Just as we thought that things could not get any worse, we are now facing a new onslaught. Like many councils across the country, Leeds city council is currently developing its local plan. The core strategy sets out the council’s housing target. To my amazement and that of my constituents, the council has set the target at a staggering 70,000 houses during the next 16 years. In doing so, the Labour-run council has all but adopted the housing figures from the now-defunct regional spatial strategy, which is an unacceptable prospect for me and my constituents. As a base for that target, the council has used Office for National Statistics population growth projections from 2008. Those data are clearly out of date and inaccurate. More recent data, such as the census, show that growth has been some 43% less than predicted, which presents the first anomaly in the target.

Additionally, the council has based housing numbers on a large explosion of jobs in Leeds, which is good news. However, the council predicts that all the people who fill those jobs will need housing in Leeds, which, in an age of commuting, is clearly nonsense. Currently, only 66% of people who work in Leeds actually live there. Why else would Leeds railway station be one of the nation’s busiest? And why else would trains arriving at stations just within the city’s border, such as Guiseley, Horsforth and New Pudsey, be so crammed if so many people working in Leeds were not from neighbouring areas?

I attended the core strategy examination with Conservative councillors and community groups to argue that the target was too high and was based on outdated and flawed data. Sadly, our case fell on deaf ears and the target was approved. Since then, I have been warning that such a high target will pose a real threat to our green belt, which we will see, now that the council is seeking to identify the sites it needs for housing, but even I could not have foreseen how bad the threat would be.

On 4 January, the council announced a range of sites across the city that it is to consider for development, and there are sites in every part of my constituency. Shockingly, the majority of sites are in the green belt: fields on Ings lane that separate Guiseley and Menston; fields along Coach road that buffer the border with Bradford; and land in Rawdon along the Southlands estate that abuts important woodland. There are also the fields along the A65 from Rawdon crematorium down to the notorious roundabout at Horsforth, and land off Owlcotes road, Gain lane, and Rodley lane.
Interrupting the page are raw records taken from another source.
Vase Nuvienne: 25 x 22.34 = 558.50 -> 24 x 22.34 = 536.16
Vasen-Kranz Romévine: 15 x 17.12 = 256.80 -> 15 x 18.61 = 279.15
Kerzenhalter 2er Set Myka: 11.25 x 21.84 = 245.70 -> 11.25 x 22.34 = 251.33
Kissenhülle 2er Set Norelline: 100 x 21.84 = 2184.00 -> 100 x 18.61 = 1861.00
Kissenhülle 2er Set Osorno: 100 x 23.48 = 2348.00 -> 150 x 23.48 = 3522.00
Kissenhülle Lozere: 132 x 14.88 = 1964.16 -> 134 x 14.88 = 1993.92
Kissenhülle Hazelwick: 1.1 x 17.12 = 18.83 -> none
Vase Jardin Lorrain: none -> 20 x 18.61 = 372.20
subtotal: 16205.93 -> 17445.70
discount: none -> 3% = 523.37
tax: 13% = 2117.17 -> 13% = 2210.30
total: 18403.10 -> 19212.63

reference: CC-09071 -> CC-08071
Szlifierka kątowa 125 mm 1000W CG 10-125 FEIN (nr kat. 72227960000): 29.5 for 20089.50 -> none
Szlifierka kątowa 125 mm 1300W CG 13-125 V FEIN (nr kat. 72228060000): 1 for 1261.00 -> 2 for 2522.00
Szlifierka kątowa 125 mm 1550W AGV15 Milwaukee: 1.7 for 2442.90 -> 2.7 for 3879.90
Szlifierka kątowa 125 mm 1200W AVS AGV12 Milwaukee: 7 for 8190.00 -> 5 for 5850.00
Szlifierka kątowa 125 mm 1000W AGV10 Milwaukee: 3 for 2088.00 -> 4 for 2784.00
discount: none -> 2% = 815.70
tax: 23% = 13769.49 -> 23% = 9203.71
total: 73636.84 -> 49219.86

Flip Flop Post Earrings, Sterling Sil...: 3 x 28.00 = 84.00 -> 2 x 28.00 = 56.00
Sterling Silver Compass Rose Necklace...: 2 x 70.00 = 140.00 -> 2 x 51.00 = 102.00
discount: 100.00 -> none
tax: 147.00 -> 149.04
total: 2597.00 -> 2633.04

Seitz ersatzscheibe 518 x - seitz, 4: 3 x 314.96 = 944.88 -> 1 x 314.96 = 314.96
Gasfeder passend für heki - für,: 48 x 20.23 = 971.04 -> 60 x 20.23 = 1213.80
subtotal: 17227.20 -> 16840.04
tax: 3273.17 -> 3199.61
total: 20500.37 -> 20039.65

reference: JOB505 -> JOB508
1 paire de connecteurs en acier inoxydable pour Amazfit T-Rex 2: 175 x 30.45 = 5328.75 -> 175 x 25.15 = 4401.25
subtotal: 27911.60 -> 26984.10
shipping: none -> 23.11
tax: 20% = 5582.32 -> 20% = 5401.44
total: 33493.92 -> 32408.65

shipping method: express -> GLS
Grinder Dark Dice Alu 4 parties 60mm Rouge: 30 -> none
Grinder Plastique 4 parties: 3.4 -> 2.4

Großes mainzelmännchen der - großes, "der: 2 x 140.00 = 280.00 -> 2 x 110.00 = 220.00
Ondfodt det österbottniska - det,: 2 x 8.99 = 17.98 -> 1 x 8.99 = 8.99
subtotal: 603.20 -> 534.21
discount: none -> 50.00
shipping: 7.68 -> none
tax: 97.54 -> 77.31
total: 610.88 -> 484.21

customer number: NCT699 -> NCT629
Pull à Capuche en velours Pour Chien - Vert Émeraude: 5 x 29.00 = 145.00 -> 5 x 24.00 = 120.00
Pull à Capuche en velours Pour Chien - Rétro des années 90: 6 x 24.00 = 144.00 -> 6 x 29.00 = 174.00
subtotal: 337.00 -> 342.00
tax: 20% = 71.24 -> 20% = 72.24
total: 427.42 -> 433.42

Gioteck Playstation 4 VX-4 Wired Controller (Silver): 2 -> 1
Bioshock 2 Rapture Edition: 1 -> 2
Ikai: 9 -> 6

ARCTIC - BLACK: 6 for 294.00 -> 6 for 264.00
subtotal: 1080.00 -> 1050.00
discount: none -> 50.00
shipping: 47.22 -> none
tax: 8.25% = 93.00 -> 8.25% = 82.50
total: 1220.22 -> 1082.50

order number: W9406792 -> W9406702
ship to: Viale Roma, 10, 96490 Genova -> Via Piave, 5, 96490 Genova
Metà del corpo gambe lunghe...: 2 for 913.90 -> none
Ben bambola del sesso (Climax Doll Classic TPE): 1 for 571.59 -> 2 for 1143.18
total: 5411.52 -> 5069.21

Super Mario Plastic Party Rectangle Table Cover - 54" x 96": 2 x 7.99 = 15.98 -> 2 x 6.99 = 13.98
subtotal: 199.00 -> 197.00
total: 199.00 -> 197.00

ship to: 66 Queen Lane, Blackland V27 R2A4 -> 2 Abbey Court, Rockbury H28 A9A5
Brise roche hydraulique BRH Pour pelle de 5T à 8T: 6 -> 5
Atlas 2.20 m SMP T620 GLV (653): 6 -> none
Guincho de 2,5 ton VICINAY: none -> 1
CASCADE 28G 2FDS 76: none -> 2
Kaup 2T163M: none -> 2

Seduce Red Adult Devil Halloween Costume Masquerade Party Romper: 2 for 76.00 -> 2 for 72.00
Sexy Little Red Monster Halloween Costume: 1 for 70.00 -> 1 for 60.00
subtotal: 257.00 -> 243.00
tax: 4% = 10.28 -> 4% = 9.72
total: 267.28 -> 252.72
I recognise the need for house building, and across the city of Leeds there are masses of brownfield sites that need regenerating, particularly in the centre. An ambitious plan was proposed by Leeds sustainable development group for the south side of the city to transform old, derelict sites into good housing, schools and a park—in effect, creating a garden city. That is exactly the sort of development we should surely be encouraging, particularly given the excellent transport links, but again that proposal seems to have fallen on deaf ears.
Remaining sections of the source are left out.